Blazing Text

The Amazon SageMaker BlazingText algorithm provides highly optimized implementations of the Word2vec and text classification algorithms. The Word2vec algorithm is useful for many downstream natural language processing (NLP) tasks, such as sentiment analysis, named entity recognition, machine translation, etc. Text classification is an important task for applications that perform web searches, information retrieval, ranking, and document classification.

The Word2vec algorithm maps words to high-quality distributed vectors. The resulting vector representation of a word is called a word embedding. Words that are semantically similar correspond to vectors that are close together. That way, word embeddings capture the semantic relationships between words.

Many natural language processing (NLP) applications learn word embeddings by training on large collections of documents. These pretrained vector representations provide information about semantics and word distributions that typically improves the generalizability of other models that are later trained on a more limited amount of data. Most implementations of the Word2vec algorithm are not optimized for multi-core CPU architectures. This makes it difficult to scale to large datasets.

With the BlazingText algorithm, you can scale to large datasets easily. Similar to Word2vec, it provides the Skip-gram and continuous bag-of-words (CBOW) training architectures. BlazingText’s implementation of the supervised multi-class, multi-label text classification algorithm extends the fastText text classifier to use GPU acceleration with custom CUDA

kernels. You can train a model on more than a billion words in a couple of minutes using a multi-core CPU or a GPU. And, you achieve performance on par with the state-of-the-art deep learning text classification algorithms.

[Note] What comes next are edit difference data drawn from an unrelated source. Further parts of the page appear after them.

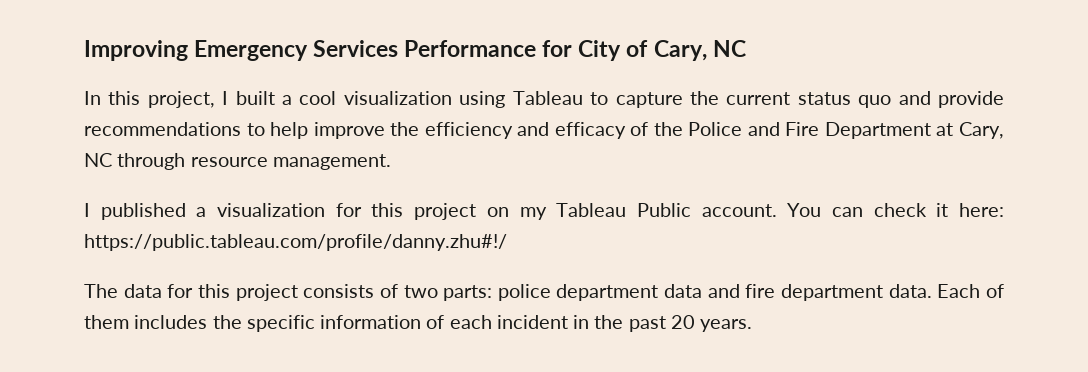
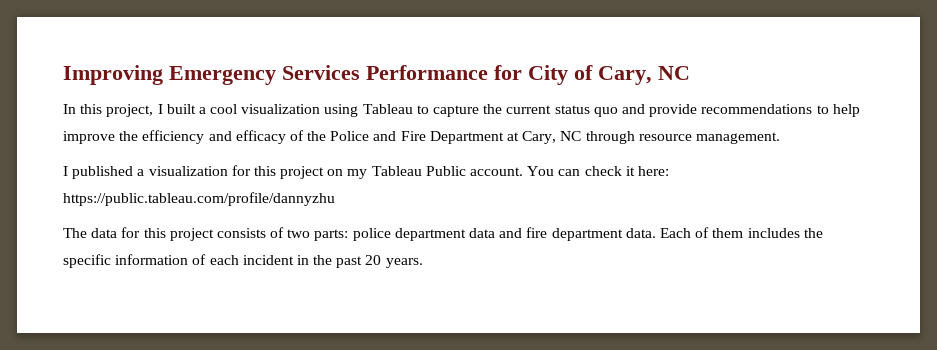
- You can check it here: https://public.tableau.com/profile/danny.zhu#!/
+ You can check it here: https://public.tableau.com/profile/dannyzhu

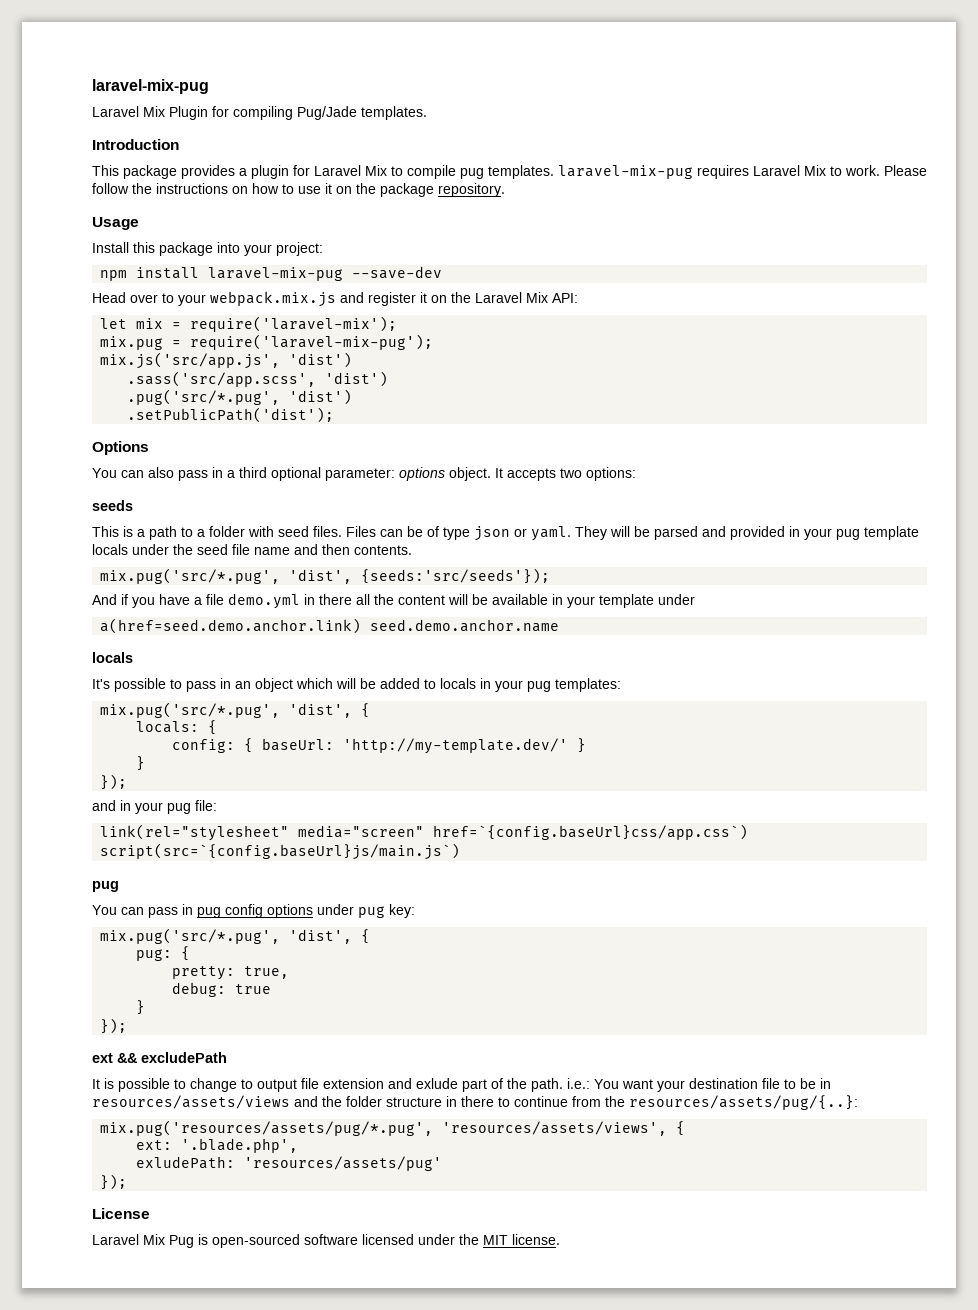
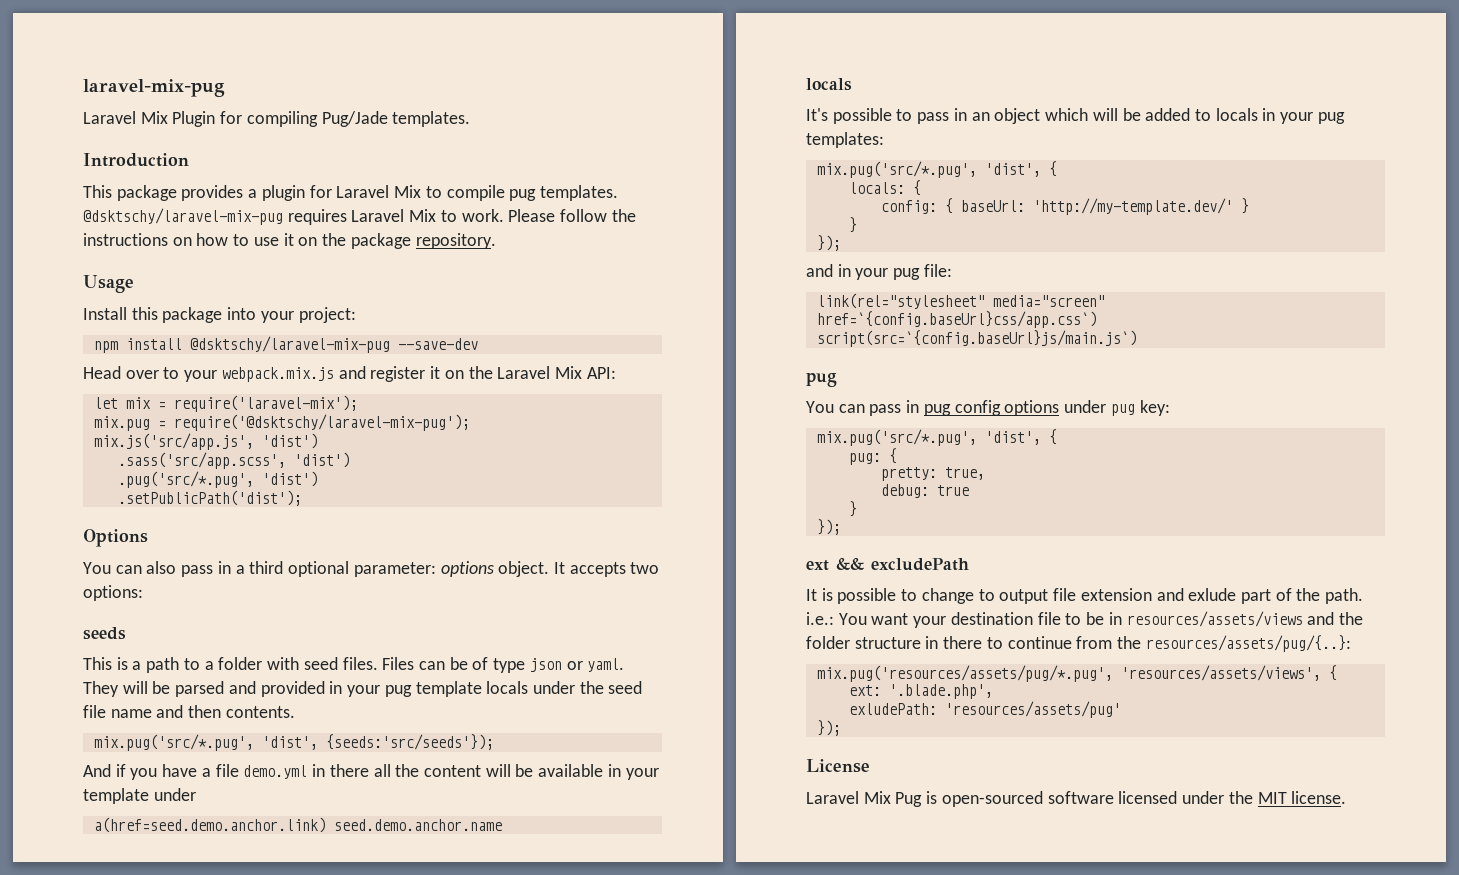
- This package provides a plugin for Laravel Mix to compile pug templates. laravel-mix-pug requires Laravel Mix to work.
+ This package provides a plugin for Laravel Mix to compile pug templates. @dsktschy/laravel-mix-pug requires Laravel Mix to work.
- npm install laravel-mix-pug --save-dev
+ npm install @dsktschy/laravel-mix-pug --save-dev
- mix.pug = require('laravel-mix-pug');
+ mix.pug = require('@dsktschy/laravel-mix-pug');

The BlazingText algorithm is not parallelizable. For more information on parameters related to training, see Docker Registry Paths for SageMaker Built-in Algorithms.

For a sample notebook that uses the SageMaker BlazingText algorithm to train and deploy supervised binary and multiclass classification models, see Blazing Text classification on the DBPedia dataset. For instructions for creating and accessing Jupyter notebook instances that you can use to run the example in SageMaker, see Use Amazon SageMaker Notebook Instances. After creating and opening a notebook instance, choose the SageMaker Examples tab to see a list of all the SageMaker examples. The topic modeling example notebooks that use the Blazing Text are located in the Introduction to Amazon algorithms section. To open a notebook, choose its Use tab, then choose Create copy.